SUPPLIED MATERIAL:

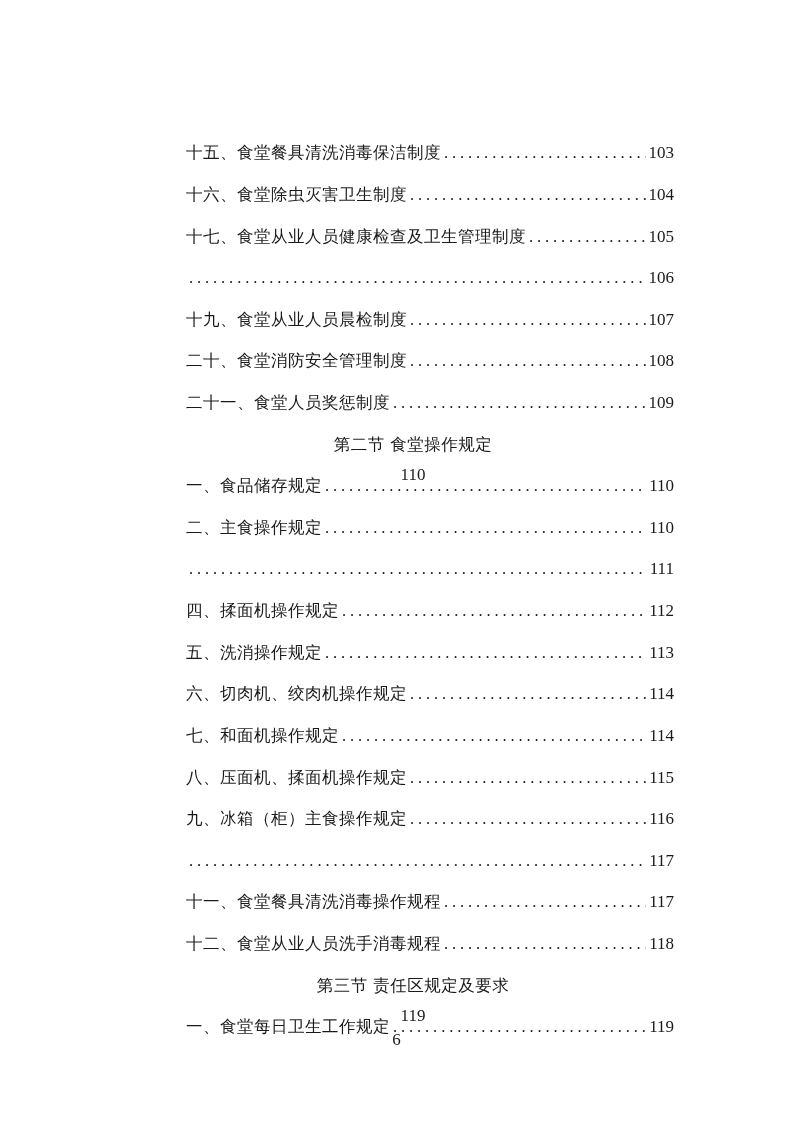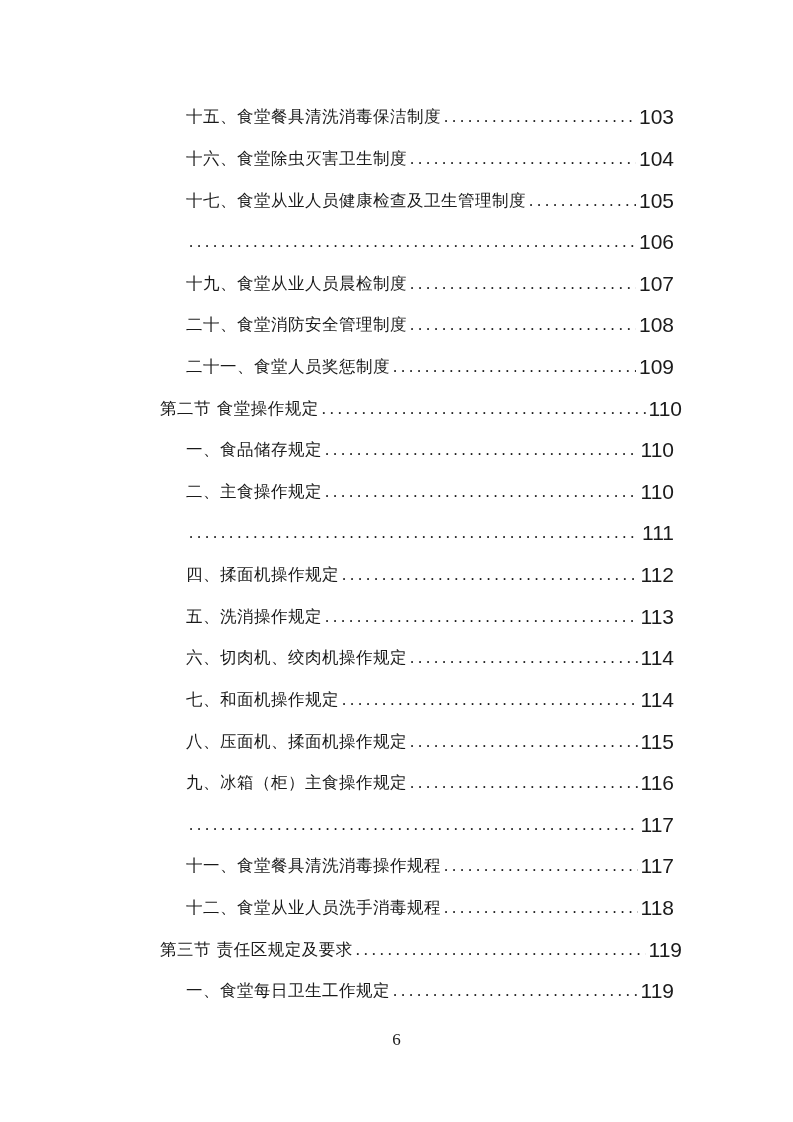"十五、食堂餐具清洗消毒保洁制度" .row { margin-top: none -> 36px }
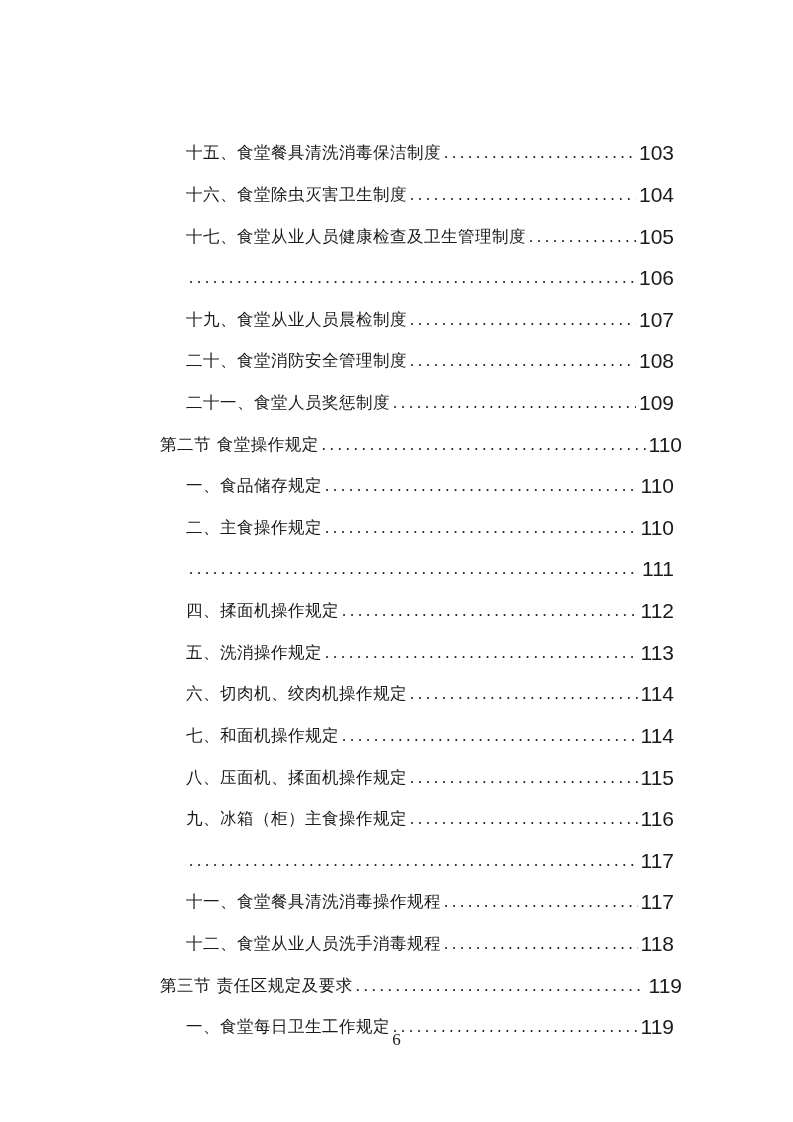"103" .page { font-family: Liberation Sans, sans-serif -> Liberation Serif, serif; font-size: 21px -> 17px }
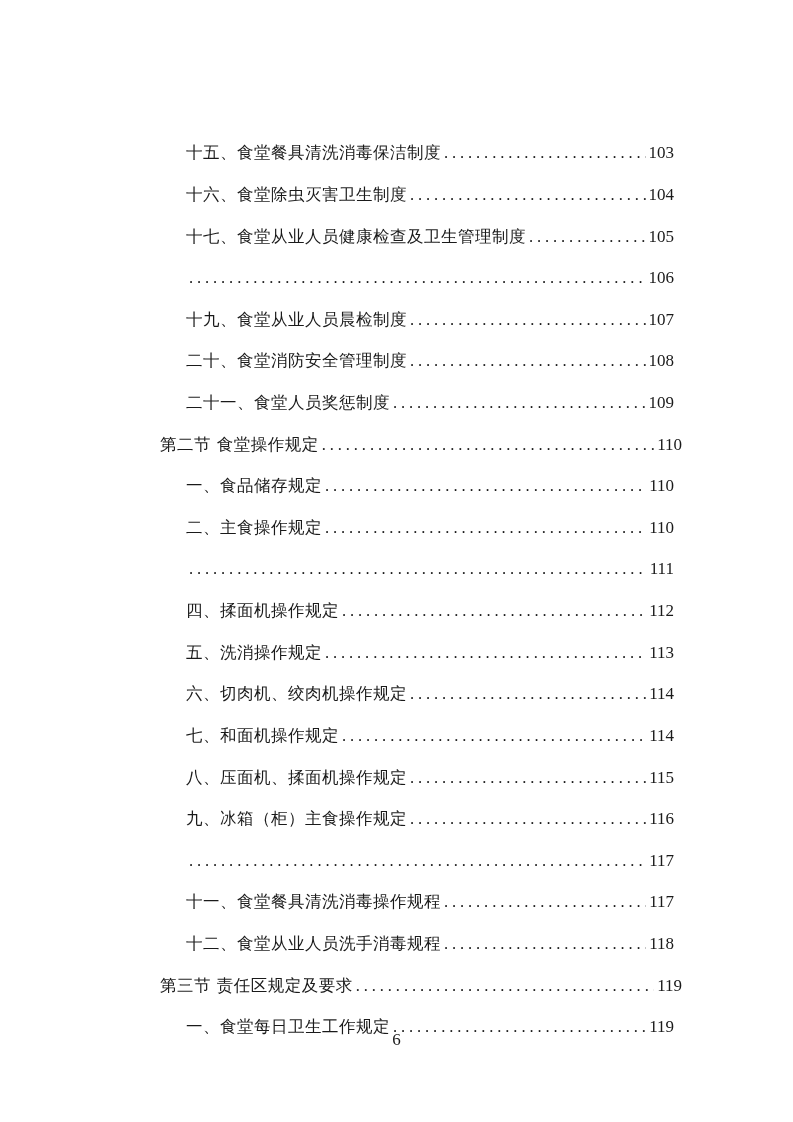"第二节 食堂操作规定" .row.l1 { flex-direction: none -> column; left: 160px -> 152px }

--

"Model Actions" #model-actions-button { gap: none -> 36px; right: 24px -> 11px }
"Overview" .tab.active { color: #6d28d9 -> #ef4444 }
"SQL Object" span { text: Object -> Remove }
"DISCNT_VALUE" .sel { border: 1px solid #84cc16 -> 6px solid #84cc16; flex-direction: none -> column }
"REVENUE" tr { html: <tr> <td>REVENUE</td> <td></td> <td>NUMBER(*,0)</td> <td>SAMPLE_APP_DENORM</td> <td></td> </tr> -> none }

--

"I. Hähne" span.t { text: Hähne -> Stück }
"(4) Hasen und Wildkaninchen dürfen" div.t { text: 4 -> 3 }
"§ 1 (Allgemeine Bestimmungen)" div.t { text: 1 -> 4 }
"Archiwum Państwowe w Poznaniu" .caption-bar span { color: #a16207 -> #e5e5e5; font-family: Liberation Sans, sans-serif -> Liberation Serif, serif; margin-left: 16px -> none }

WHAT TO PRODUCE: Copy exactly, without pictures, the lines above from the one with "margin-top: none ->" down to the one with "none -> column;", inclusive.

YOUR RESPONSE:
"十五、食堂餐具清洗消毒保洁制度" .row { margin-top: none -> 36px }
"103" .page { font-family: Liberation Sans, sans-serif -> Liberation Serif, serif; font-size: 21px -> 17px }
"第二节 食堂操作规定" .row.l1 { flex-direction: none -> column; left: 160px -> 152px }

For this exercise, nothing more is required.